“‘I see–it’s some idea ABOUT life, some sort of philosophy. Unless it be,’ I added with the eagerness of a thought perhaps still happier, ‘some kind of game you’re up to with your style, something you’re after in the language. Perhaps it’s a preference for the letter P!’ I ventured profanely to break out. ‘Papa, potatoes, prunes–that sort of thing?’ He was suitably indulgent: he only said I hadn’t got the right letter.”
‘The Figure in the Carpet’ forces you to accept ambiguity, waking up your thoughts and giving them insomnia. This was one of the stories I couldn’t have omitted without ingratitude – I read it early and it’s become part of the furniture of my brain. It’s about a young critic who dedicates his life to learning the hidden meaning of an author’s work. Like Paul Auster’s City of Glass or any number of Borges’ stories, it captures something ineffable in concrete, only to sink it just out of view so that we really feel its absence.
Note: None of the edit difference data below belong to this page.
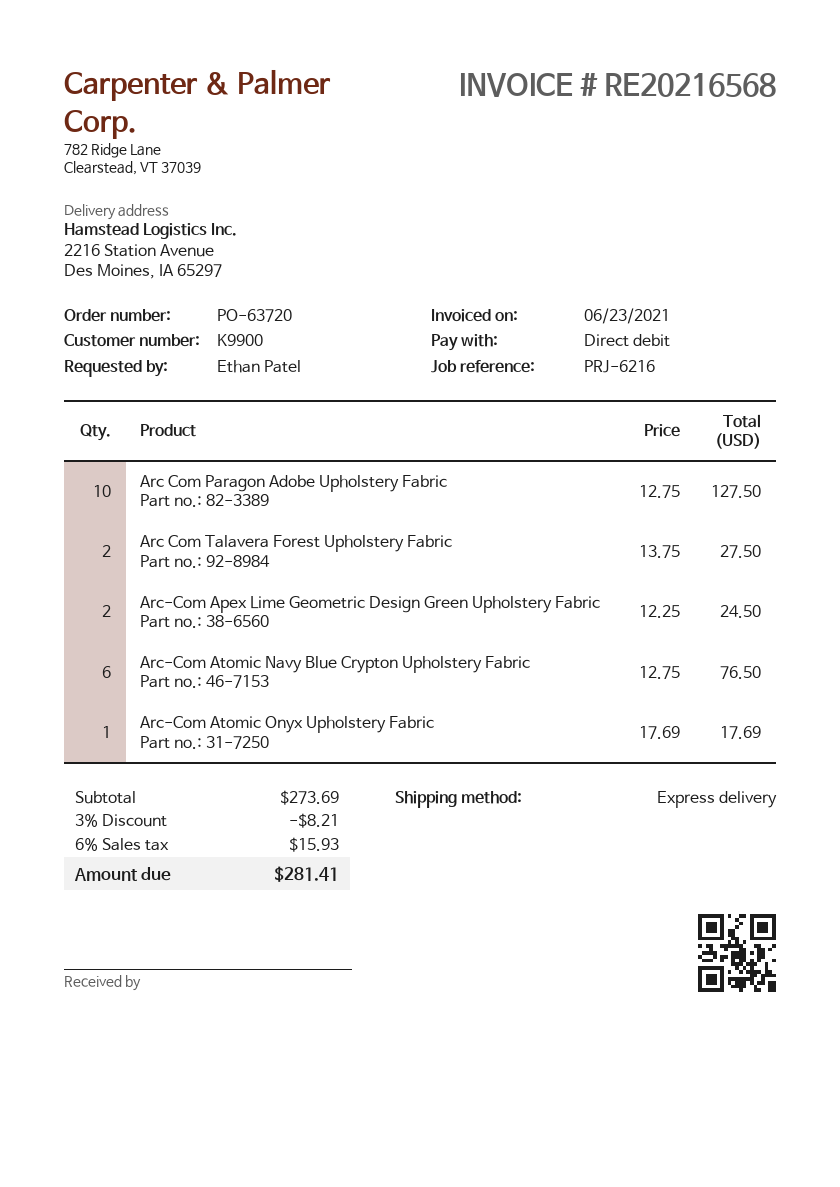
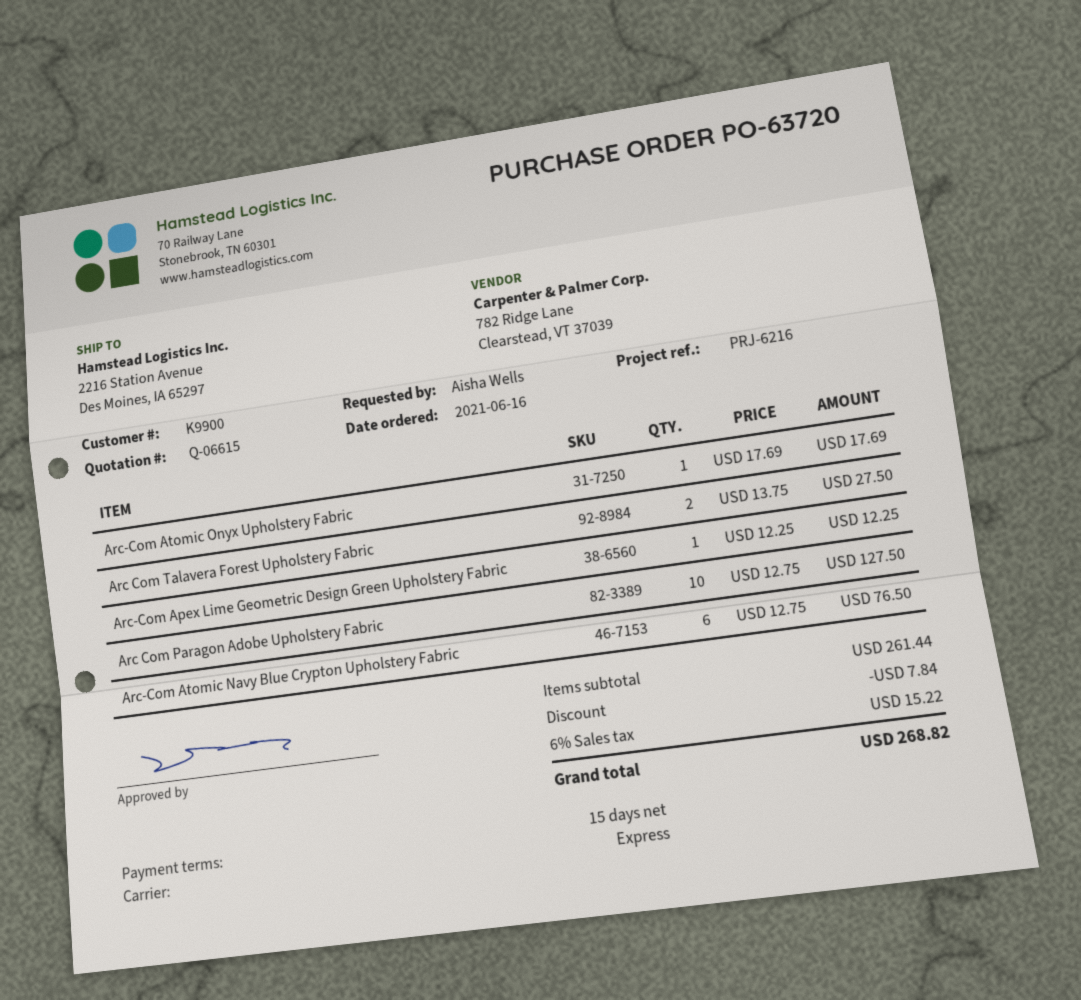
ordered by: Ethan Patel -> Aisha Wells
Arc-Com Apex Lime Geometric Design Green Upholstery Fabric: 2 x 12.25 = 24.50 -> 1 x 12.25 = 12.25
subtotal: 273.69 -> 261.44
discount: 8.21 -> 7.84
tax: 6% = 15.93 -> 6% = 15.22
total: 281.41 -> 268.82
I am often very sure that I know things – about myself, other people, the meaning of books and films and tv shows – right up until the moment that I try to articulate them to myself or others. Then I have that moment of terrifying undoing when I realise that nothing exists outside the how of my saying it, and if I don’t have that how, the knowledge recedes, and I’m left with nothing but a feeling of personal insufficiency. I think that’s what’s compelling about ‘The Figure in the Carpet’, more than it being a theorisation of ‘criticism’ or ‘authorship’ or whatever – it’s a story about the frustration of feeling like you ought to be able to know.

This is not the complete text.